Abstract
The increasing availability and decreasing cost of high-throughput sequencing has transformed academic medical microbiology, delivering an explosion in available genomes while also driving advances in bioinformatics. However, many microbiologists are unable to exploit the resulting large genomics datasets because they do not have access to relevant computational resources and to an appropriate bioinformatics infrastructure.
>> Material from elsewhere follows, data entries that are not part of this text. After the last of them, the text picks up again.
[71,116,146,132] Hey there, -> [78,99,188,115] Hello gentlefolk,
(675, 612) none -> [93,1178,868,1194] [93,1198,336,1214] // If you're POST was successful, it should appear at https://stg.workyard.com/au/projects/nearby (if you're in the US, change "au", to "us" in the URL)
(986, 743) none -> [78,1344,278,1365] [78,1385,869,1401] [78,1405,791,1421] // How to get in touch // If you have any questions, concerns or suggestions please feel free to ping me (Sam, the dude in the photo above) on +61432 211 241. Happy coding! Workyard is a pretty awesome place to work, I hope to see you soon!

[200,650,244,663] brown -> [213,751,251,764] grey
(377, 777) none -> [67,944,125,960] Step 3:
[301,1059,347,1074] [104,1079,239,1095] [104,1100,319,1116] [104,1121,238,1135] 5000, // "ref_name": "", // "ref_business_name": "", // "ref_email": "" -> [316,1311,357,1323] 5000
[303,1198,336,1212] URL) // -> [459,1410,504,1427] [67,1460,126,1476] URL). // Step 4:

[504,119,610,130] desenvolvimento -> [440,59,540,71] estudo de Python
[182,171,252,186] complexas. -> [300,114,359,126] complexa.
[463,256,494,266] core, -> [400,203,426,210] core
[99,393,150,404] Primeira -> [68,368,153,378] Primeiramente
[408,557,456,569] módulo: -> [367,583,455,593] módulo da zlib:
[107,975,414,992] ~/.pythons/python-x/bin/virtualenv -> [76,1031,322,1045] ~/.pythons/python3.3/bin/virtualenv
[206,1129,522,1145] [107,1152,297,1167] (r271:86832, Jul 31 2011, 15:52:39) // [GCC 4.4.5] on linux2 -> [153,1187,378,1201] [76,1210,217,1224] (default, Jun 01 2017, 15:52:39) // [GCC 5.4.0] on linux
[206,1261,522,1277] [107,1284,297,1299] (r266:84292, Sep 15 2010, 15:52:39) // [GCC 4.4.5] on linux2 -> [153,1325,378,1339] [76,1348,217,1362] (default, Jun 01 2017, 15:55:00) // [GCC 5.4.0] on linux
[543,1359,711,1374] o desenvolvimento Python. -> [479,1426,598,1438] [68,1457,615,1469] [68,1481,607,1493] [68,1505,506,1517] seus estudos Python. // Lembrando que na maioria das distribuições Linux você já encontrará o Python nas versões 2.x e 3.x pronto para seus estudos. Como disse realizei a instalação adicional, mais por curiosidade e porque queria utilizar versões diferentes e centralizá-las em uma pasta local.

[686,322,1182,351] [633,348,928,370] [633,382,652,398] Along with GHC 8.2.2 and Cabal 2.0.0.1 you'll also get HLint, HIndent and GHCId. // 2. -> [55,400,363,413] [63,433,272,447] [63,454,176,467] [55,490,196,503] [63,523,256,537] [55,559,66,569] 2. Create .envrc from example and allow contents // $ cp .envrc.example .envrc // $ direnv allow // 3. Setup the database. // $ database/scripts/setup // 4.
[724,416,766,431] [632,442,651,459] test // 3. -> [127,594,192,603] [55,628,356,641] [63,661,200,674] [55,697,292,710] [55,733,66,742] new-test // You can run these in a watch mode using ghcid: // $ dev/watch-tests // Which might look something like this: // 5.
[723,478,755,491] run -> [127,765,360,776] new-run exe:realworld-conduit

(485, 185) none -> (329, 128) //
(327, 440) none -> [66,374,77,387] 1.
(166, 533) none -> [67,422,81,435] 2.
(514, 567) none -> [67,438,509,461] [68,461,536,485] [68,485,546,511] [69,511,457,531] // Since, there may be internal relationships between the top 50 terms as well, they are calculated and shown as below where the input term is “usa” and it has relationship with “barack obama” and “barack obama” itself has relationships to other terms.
Here, we present the Cloud Infrastructure for Microbial Bioinformatics (CLIMB) facility, a shared computing infrastructure that has been designed from the ground up to provide an environment where microbiologists can share and reuse methods and data.
Keywords: cloud computing, bioinformatics, infrastructure, metagenomics, population genomics, virtual laboratory
Data Summary
The paper describes a new, freely available public resource and therefore no data have been generated. The resource can be accessed at http://www.climb.ac.uk. Source code for software developed for the project can be found at http://github.com/MRC-climb/.
Impact Statement
Technological advances mean that genome sequencing is now relatively simple, quick and affordable. However, handling large genome datasets remains a significant challenge for many microbiologists, with substantial requirements for computational resources and expertise in data storage and analysis. This has led to fragmentary approaches to software development and data sharing that reduce the reproducibility of research and limits opportunities for bioinformatics training. Here, we describe a nationwide electronic infrastructure that has been designed to support the UK microbiology community, providing simple mechanisms for accessing large, shared, computational resources designed to meet the bioinformatics needs of microbiologists.
Introduction
Genome sequencing has transformed the scale of questions that can be addressed by biological researchers. Since the publication of the first bacterial genome sequence over 20 years ago (Fleischmann et al., 1995), there has been an explosion in the production of microbial genome sequence data, fuelled most recently by high-throughput sequencing (Loman & Pallen, 2015). This has placed microbiology at the forefront of data-driven science (Marx, 2013). As a consequence, there is now huge demand for physical and computational infrastructures to produce, analyse and share microbiological software and datasets and a requirement for trained bioinformaticians who can use genome data to address important questions in microbiology (Chang, 2015). It is worth stressing that microbial genomics, with its focus on the extensive variation seen in microbial genomes, brings challenges altogether different from the analysis of the larger but less variable genomes of humans, animals or plants.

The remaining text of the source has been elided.